Ben: Ahh Jack… the lovable sleazeball. I don’t think any character besides River has had as good an intro as Capn Jack Harkness. From the get go he’s complimenting people’s butts, being dashing and rescuing damsels from certain doom. He practically oozes confidence as he makes Rose an offer for the Chula warship, and openly declares himself an ex-time agent and a criminal! Swoon.

Maureen: Ah Jack. The Jack Sparrow of the Whoniverse. Or the James Bond (come on: as if Jack’s self destruct module complete with a vodka martini didn’t remind everyone of Brosnan Bond). Plus points for fluid sexuality. I wish Moff had made more in later seasons of Jack and River both being from the 51st century. I’d have loved to watch them flirt and argue their way through an episode. There’s a lot of similarities between Jack and River, even this early in. There’s the sonic blaster. There’s the flirt with everything that moves trope. There’s the rogue trope. In The Doctor Dances, the Jack/Doctor tiff over sonic screwdrivers even mirrors a scene in Day of the Moon between River/Doctor. Compare the two quotes;

Nine(The Doctor Dances): Ever had a cabinet to build?

River(Day of the Moon as she sonic blasts The Silence): Go build a cabinet or something.

Ben: Handsome rogue shtick aside, Jack’s in a bit over his head here.

Maureen: After all, it’s him that sets the episodes in motion. He thinks Rose and The Doctor are Time Agents and that he can lure them to London with some old scrap metal. Unfortunately for him, turns out the metal isn’t from a war ship as he thought, but from a medic ship and that the nanogenes from the ship try to cure humanity of death with disastrous results.

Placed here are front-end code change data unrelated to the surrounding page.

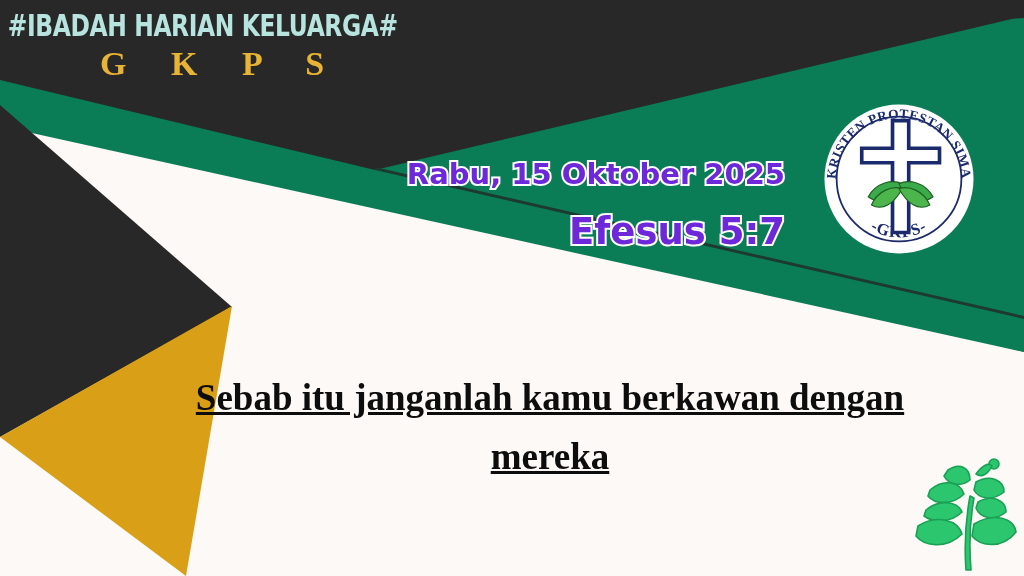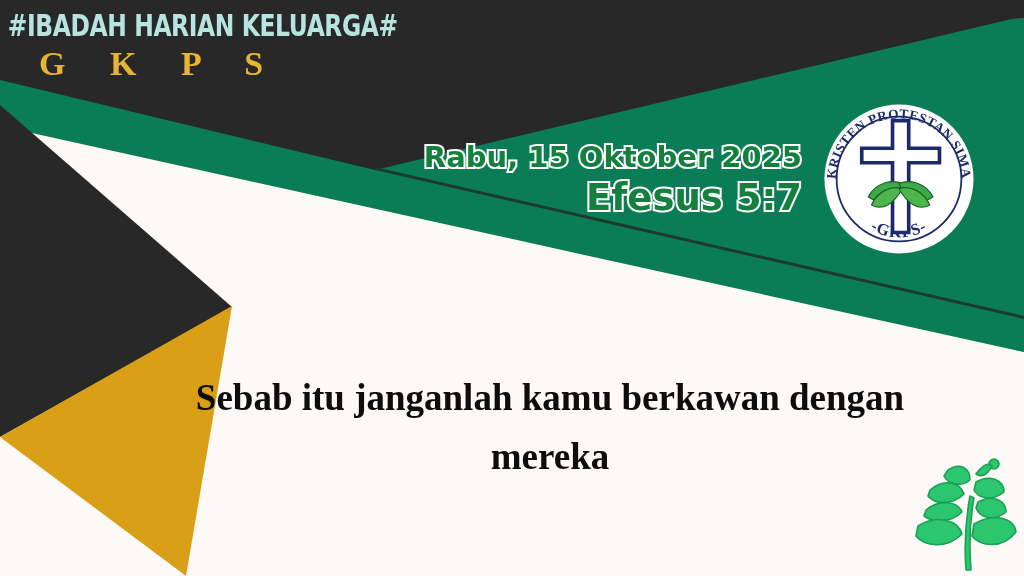"G K P S" #brand { padding: 2px 0 0 39px -> 2px 0 0 100px }
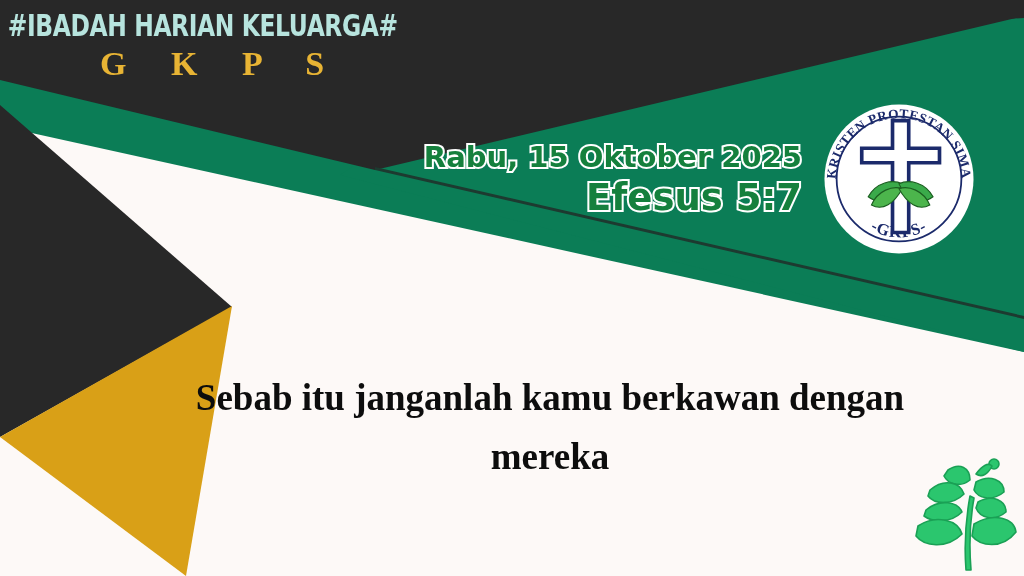"Rabu, 15 Oktober 2025" .date-line { color: #15803d -> #6d28d9; margin: 0 -> 17px }
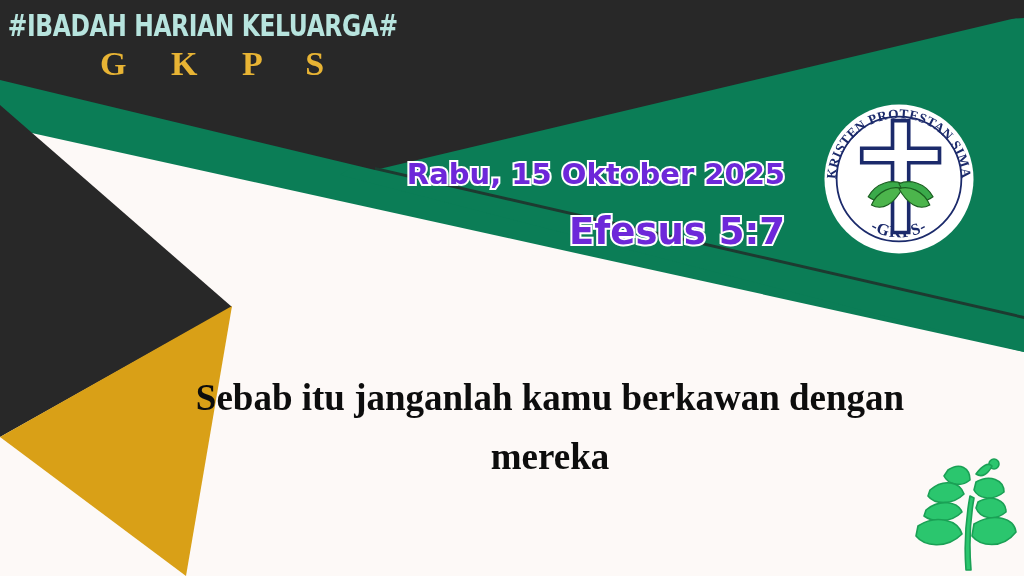"Sebab itu janganlah kamu berkawan" #verse { text-decoration: none -> underline }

Ben: In The Doctor Dances, Jack thoroughly redeems himself, providing some crucial assistance in the form of his ship’s teleporter, and then almost sacrifices himself by taking the soon to explode bomb onto his ship. Luckily Rose and the Doctor maneuver the TARDIS over to his ship and rescue him from his imminent demise.

Maureen: Good thing too. He’s one companion who never was who deserves multiple come backs!

Nancy

Ben: These episodes are packed full of great acting, and Nancy is no exception. From the moment she tells the Doctor not to pick up the ringing TARDIS phone you know she’s got a dark and mysterious past™. She holds her own against the Doctor multiple times, berating him for taking more food than is allowed and making fun of his nose and ears. She also coolly blackmails the man she is robbing food from and manages to snag a couple of extra goods without breakin a sweat. With her strong motherly tendencies and her penchant for survival, it’s no surprise the empty child looks to her as his mother.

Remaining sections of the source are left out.